Could the records below be restated word for word, without a single picture?

__________________________________________________

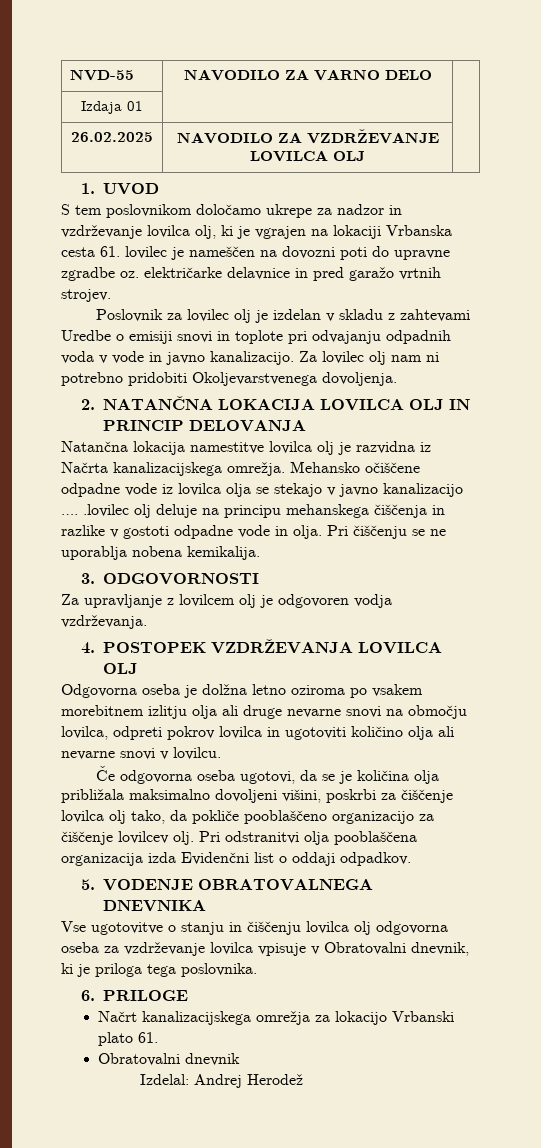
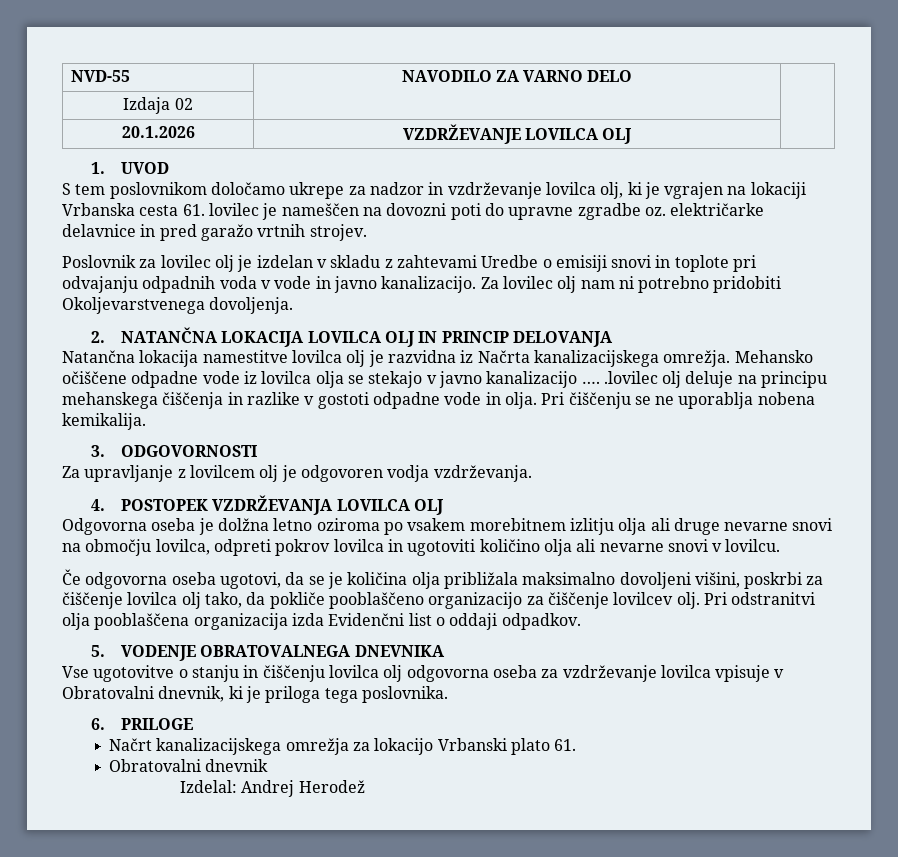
- Izdaja 01 | |
- 26.02.2025 | NAVODILO ZA VZDRŽEVANJE LOVILCA OLJ |
+ Izdaja 02 | |
+ 20.1.2026 | VZDRŽEVANJE LOVILCA OLJ |

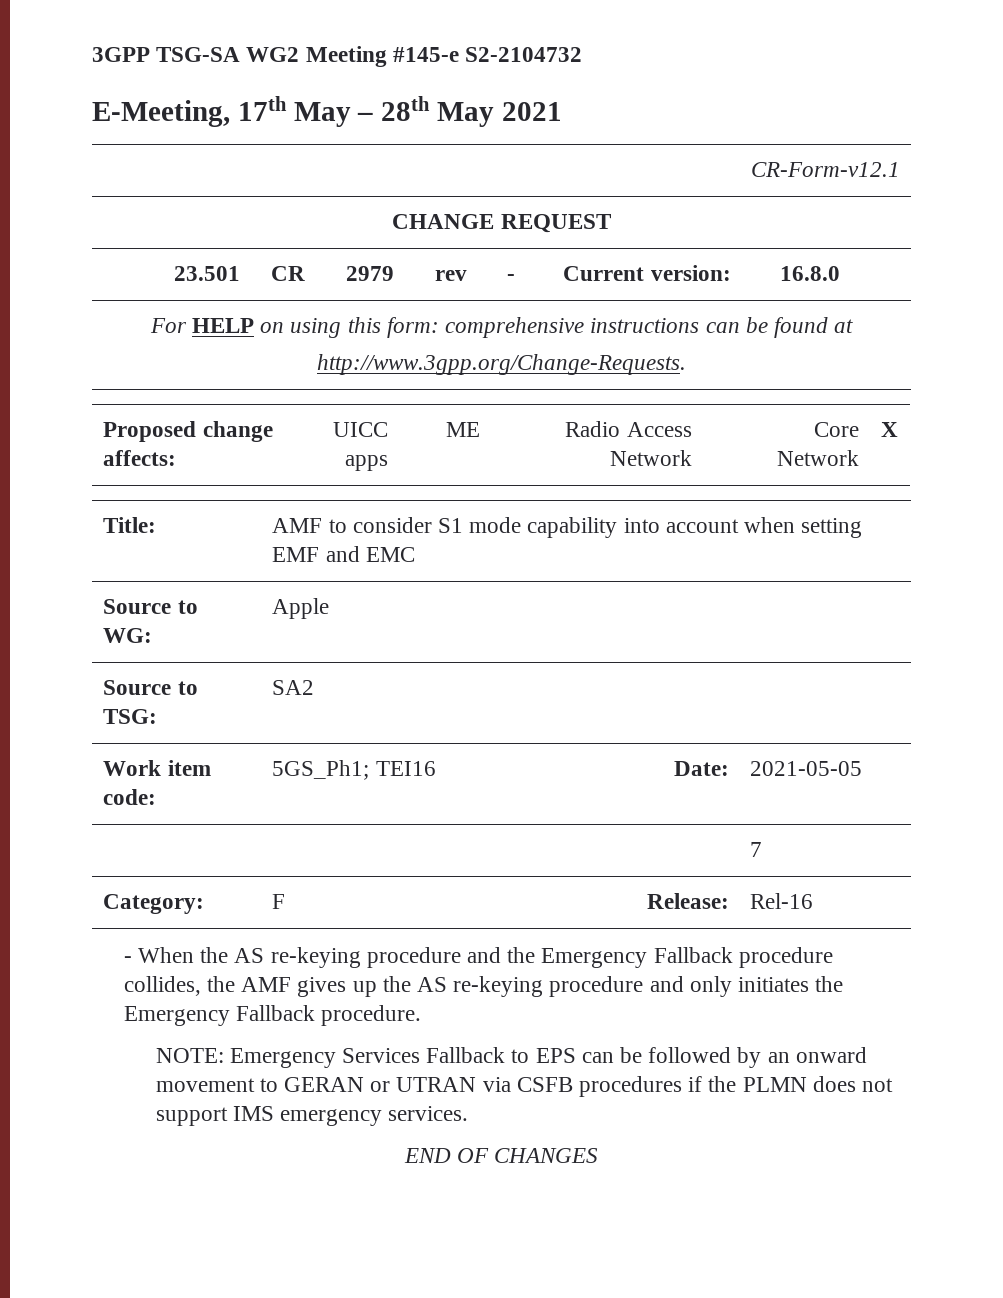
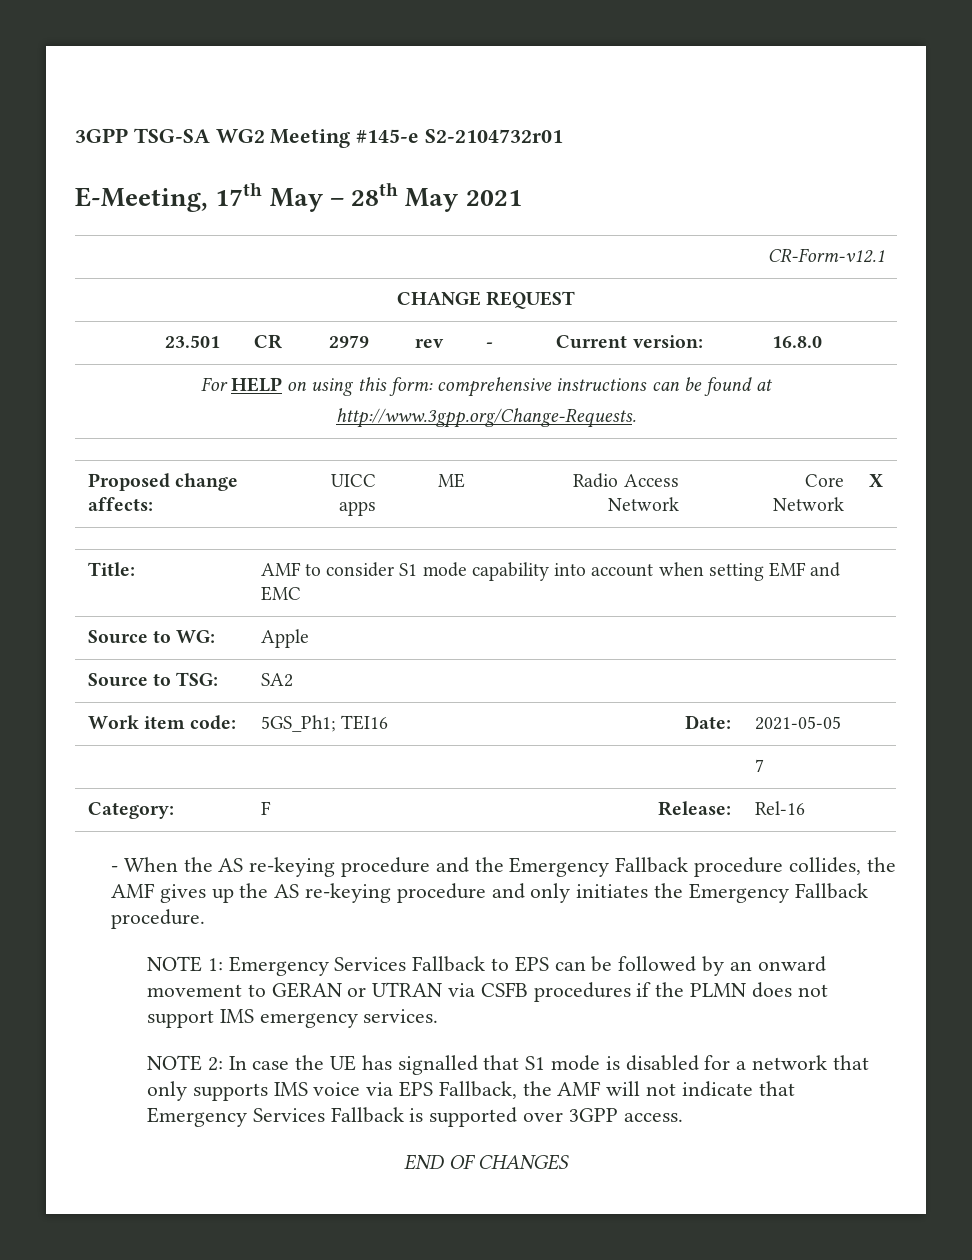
- 3GPP TSG-SA WG2 Meeting #145-e S2-2104732
+ 3GPP TSG-SA WG2 Meeting #145-e S2-2104732r01
- NOTE: Emergency Services Fallback to EPS can be followed by an onward movement to GERAN or UTRAN via CSFB procedures if the PLMN does not support IMS emergency services.
+ NOTE 1: Emergency Services Fallback to EPS can be followed by an onward movement to GERAN or UTRAN via CSFB procedures if the PLMN does not support IMS emergency services.
+ NOTE 2: In case the UE has signalled that S1 mode is disabled for a network that only supports IMS voice via EPS Fallback, the AMF will not indicate that Emergency Services Fallback is supported over 3GPP access.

__________________________________________________

- **Answer space**:
- Izdaja 01 | |
- 26.02.2025 | NAVODILO ZA VZDRŽEVANJE LOVILCA OLJ |
+ Izdaja 02 | |
+ 20.1.2026 | VZDRŽEVANJE LOVILCA OLJ |

- 3GPP TSG-SA WG2 Meeting #145-e S2-2104732
+ 3GPP TSG-SA WG2 Meeting #145-e S2-2104732r01
- NOTE: Emergency Services Fallback to EPS can be followed by an onward movement to GERAN or UTRAN via CSFB procedures if the PLMN does not support IMS emergency services.
+ NOTE 1: Emergency Services Fallback to EPS can be followed by an onward movement to GERAN or UTRAN via CSFB procedures if the PLMN does not support IMS emergency services.
+ NOTE 2: In case the UE has signalled that S1 mode is disabled for a network that only supports IMS voice via EPS Fallback, the AMF will not indicate that Emergency Services Fallback is supported over 3GPP access.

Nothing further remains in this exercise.